Rob Scuderi doesn’t understand how to eat marshmallows

Rob Scuderi doesn’t understand how to eat marshmallows. Normally you would expect hockey players to know that marshmallows are an edible form of food ingested through the mouth. This picture suggests otherwise, it’s a sad state of affairs when your top free agent signing gets confused at little things like this.
Next thing you know the puck will be dipped in milk and attempts to lick the center out will be met with confusion and despair for the poor d-man.
Mamma Ovechkin Get’s Sassy

Apparently a precedence was set for the NHL when the ancient Greeks in 776 B.C. When they held an Olympic truce during their wars to hold the games. NHL games can sometimes resemble a war zone after some good ole’ fashion fisticuffs. Mama Ovechkin announced today:
“How can [commissioner Gary] Bettman not let them play?” Tatyana, herself a member of two gold-medal winning Russian basketball teams at the Olympics, Doesn’t he understand what Olympics are? Let him read books. Let him study history. They stopped wars in ancient Greece for the Olympics. Wars. And he can’t stop his league for two weeks? This is nonsense.”
Well I guess with Brashear gone in Washington, someone has to start sticking up for Alexander the Great. On that topic the original Alexander The Great was Greek and conquered land in Europe, no? I wonder what he would have to say about this. He’d probably stop his fighting and hit Bettman from behind, because you know Greeks tend to like that.
Crap Factory Of The Night: Roberto Luongo

Tonight recipient of the crap factory of the night award belongs to Roberto Luongo. The Columbus Blue Jacket player in the above picture keeled over from the smell of Luongo’s new award.
3 goals in about 3 minutes, sure bodes well for his Olympic chances. His saving grace so far, is that the 2 other front runners for the Olympic net-minder job for team Canada also are playing disgustingly awful.

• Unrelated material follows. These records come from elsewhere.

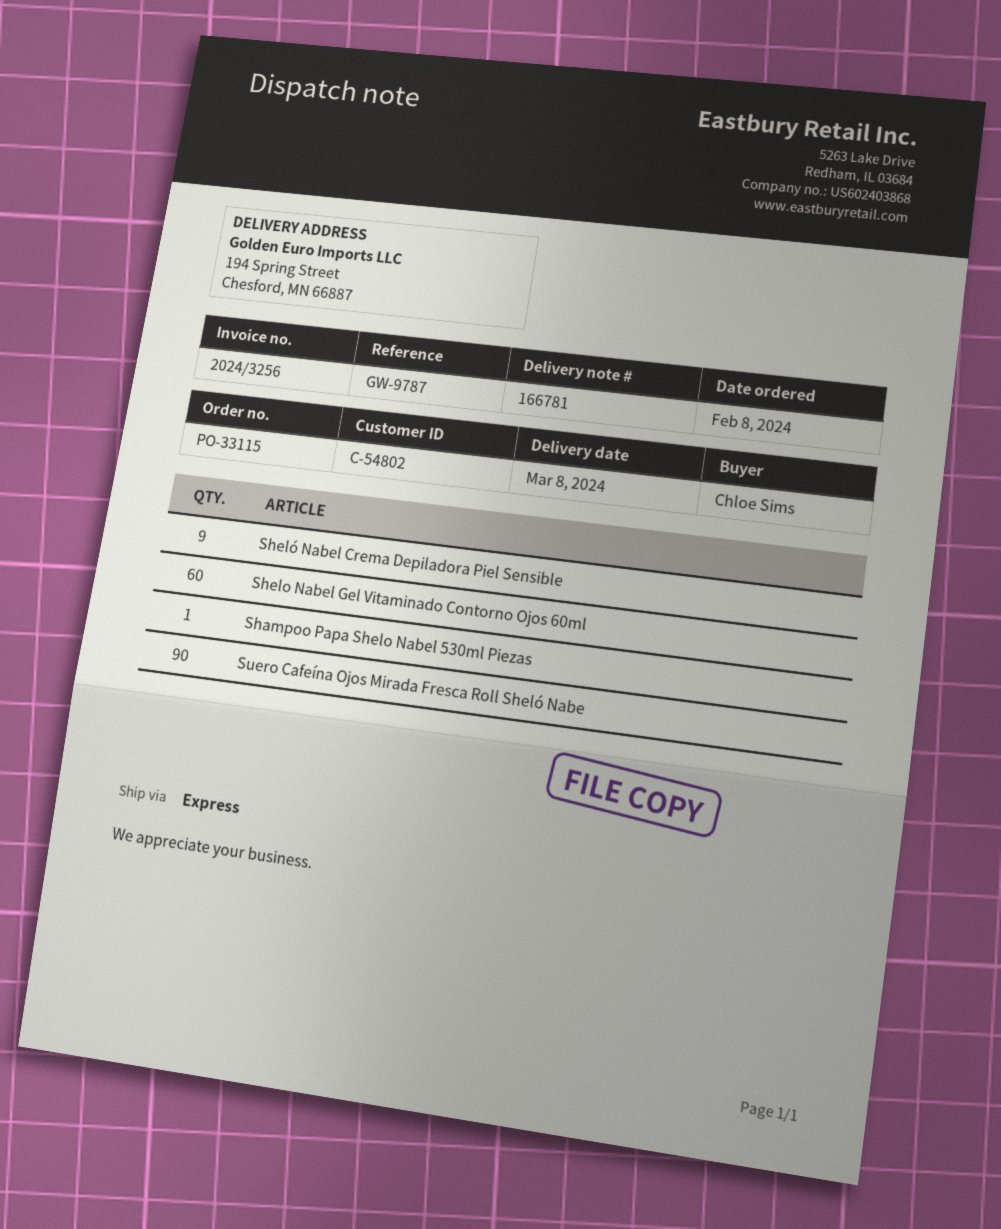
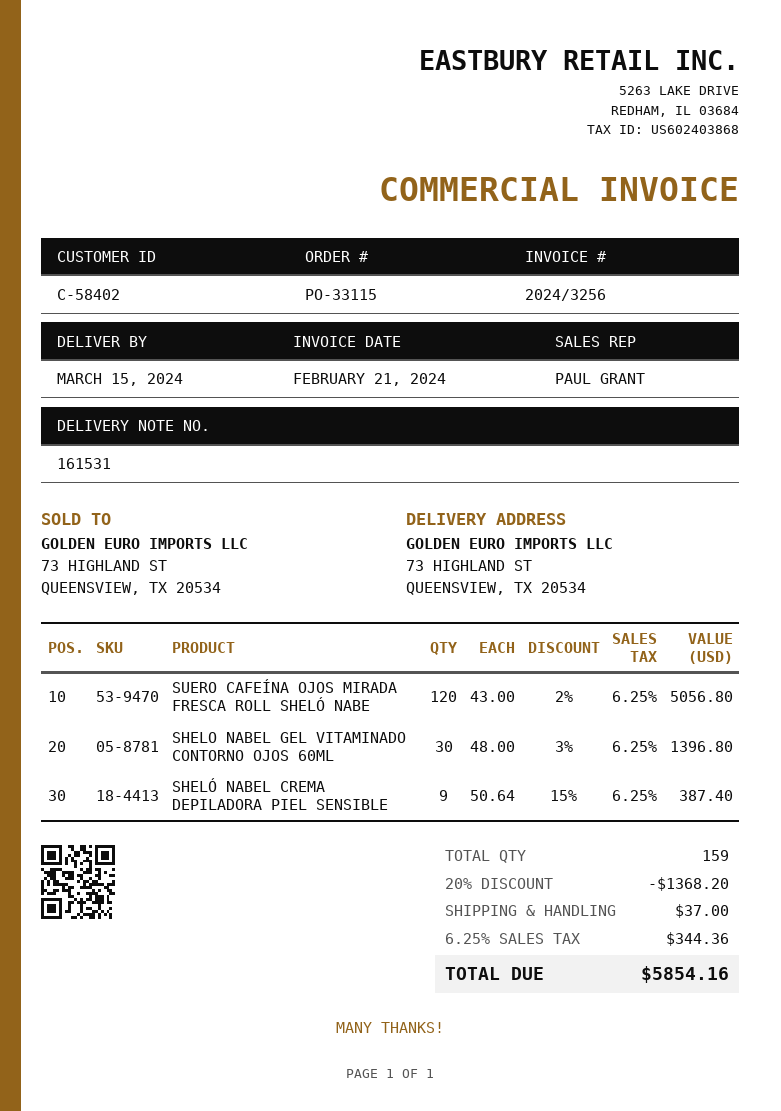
delivery note number: 166781 -> 161531
delivery date: 2024-03-08 -> 2024-03-15
customer number: C-54802 -> C-58402
ship to: 194 Spring Street, Chesford, MN 66887 -> 73 HIGHLAND ST, QUEENSVIEW, TX 20534
Shelo Nabel Gel Vitaminado Contorno Ojos 60ml: 60 -> 30
Shampoo Papa Shelo Nabel 530ml Piezas: 1 -> none
Suero Cafeína Ojos Mirada Fresca Roll Sheló Nabe: 90 -> 120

Martin Brodeur who is a loser in his own right has 2 losses and a 4.03 goals against average and Cam Ward who is a loser for having a worse record than Brodeur at 2 losses and 4.04 goals against average.
If early play is going to be an indicator of who makes the Canadian team for Yzerman and company then I guess Ray Emery and Carey Price are the front runners now. Isn’t that great? Both goalies were not good enough to be considered NHL caliber last year. One’s a cracked egg and the other is a faberge egg.
Oh No! It Happened Again!

It happened again, a new season of hockey. Let us bow our heads in shame for the filth we are about to write and embark upon. God save us all!
F. Me & The NHL

Great, I pick the perfect day to relaunch…
Day 3 of the NHL 2009/2010 season and there are NO FUCKING GAMES! What will I write about?
This reminds me of the time I put my jockstrap on and it broke, so I grabbed my used backup jockstrap out of my bag and slapped in on, only to have it break. The rink store only had jockstraps that were $90.00 Canadian. I feel that kind of futility…
On another note, The Leafs have not won a game yet, so that makes me happier. Yeah I know it’s only 2 games, I’m cheap like that. I get my kicks where I can.